My experience with literacy learners and math was that they often knew how to do some basic computation but often didn’t understand the underlying basic concepts and didn’t know, or hadn’t been taught, how to apply what they knew to concrete problem solving.
I can’t find that phrase about the sow’s ear in the Equivalents paper, and I don’t see that kind of sentimement either. It is a cautious paper. Cameron and Heckman don’t find any relationship between other measures of ability and the problem with GED holders’ lack of success compared to HS graduates, so I don’t see where they are saying people who get GEDs are dumb.
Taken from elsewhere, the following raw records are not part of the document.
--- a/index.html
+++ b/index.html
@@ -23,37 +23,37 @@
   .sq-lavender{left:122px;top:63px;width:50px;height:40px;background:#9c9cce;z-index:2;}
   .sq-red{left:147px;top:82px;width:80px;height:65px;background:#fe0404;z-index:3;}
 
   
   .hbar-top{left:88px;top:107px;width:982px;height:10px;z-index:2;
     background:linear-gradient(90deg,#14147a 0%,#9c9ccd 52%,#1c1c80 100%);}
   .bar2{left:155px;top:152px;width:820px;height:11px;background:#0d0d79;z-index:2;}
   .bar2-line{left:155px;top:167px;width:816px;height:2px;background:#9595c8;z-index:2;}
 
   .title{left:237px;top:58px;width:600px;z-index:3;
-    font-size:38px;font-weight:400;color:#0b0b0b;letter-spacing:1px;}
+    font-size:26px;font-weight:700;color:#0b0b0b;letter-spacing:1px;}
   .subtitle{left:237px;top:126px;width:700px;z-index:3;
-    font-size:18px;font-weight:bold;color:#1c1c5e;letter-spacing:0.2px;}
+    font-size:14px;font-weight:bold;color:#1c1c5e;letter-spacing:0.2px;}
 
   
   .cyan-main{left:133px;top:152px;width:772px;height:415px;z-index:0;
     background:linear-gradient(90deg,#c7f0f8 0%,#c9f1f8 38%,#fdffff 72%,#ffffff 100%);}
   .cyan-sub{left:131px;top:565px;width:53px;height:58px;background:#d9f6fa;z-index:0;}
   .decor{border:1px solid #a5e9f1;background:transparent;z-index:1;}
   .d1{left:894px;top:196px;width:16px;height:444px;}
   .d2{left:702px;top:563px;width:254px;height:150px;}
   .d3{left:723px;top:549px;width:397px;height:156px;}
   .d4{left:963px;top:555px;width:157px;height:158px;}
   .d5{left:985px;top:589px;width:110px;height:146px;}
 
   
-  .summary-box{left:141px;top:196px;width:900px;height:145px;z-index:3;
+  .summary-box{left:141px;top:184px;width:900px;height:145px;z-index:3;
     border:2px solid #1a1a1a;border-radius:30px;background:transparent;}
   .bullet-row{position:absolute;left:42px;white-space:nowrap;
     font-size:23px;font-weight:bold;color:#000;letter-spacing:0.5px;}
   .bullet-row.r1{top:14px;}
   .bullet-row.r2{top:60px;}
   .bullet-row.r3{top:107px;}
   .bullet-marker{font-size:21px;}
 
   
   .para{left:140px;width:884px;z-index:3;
I don’t see where they look much into the reason why GED holders’ don’t have work history of HS graduates.
You know, I think you are right on that.
In terms of the paper, as my chair pointed out, don’t quibble with their findings. The problem was that the language they used was extremely negative about the population. In addition the study was picked up by the media and trumpeted as a end-all and be-all of GED “Outcome Studies”. I had the fortune to do an “Annotated Bibliography of GED Outcome Studies” and the results were much more encouraging. I suppose they did me a favor b giving me a topic but I don’t think people who seek a second chance need to be dismissed.
I’ll have to go back to my diss to find the reference, let’s touch base on it. I gotta crash.
No disrespect intended, but I’m out of it. Good nite everyone.
By monitoring learning behaviours as they became more independent and successful as learners.
You may be right about the tone, I don’t have time to reread it in detail now. You are right that Heckman was very critical of various kinds of compensatory and other community education interventions for awhile, and maybe he himself conflated that with his GED results, which I think is not justifiable at all.
I have been skeptical of Heckman’s policy proposals in the past, and separate them from the face value of the statisical results.
One thing not mentioned here is the appointment of Arne Duncan –as was noted in a previous blog, Duncan is head of a failing school system in Chicago. He was taken to task by parents and teachers for setting schools up to fail. He believes in No Child Left Behind –which is set up to NOT teach kids how to think critically and creatively.
And yet, Obama thinks he’s grand.
The most disturbing part is that Duncan and Rahm Emanuel are in favor of making the public schools into military schools. This should make people sit up and take notice.
Time will tell, but I don’t see that the educational system in the country will be turned around with Obama.
OK, he’s the paper I was talking about “An Annotated Bibliography of GED Outcome Studies” It seems as if the “silk purse” comment was in “an early draft”. I will not argue that this is not verifiable. I also was mistaken about Heckman being the “methodologist”
Hawking (1995):
Heckman is well known in the field of labor economics. . . . His name was the first mentioned in the acknowledgments in the Bell Curve, where he was among those praised for giving the authors’ creative advice in dealing with methodological problems” (Hernstein & Murray, 1994, p. xxv).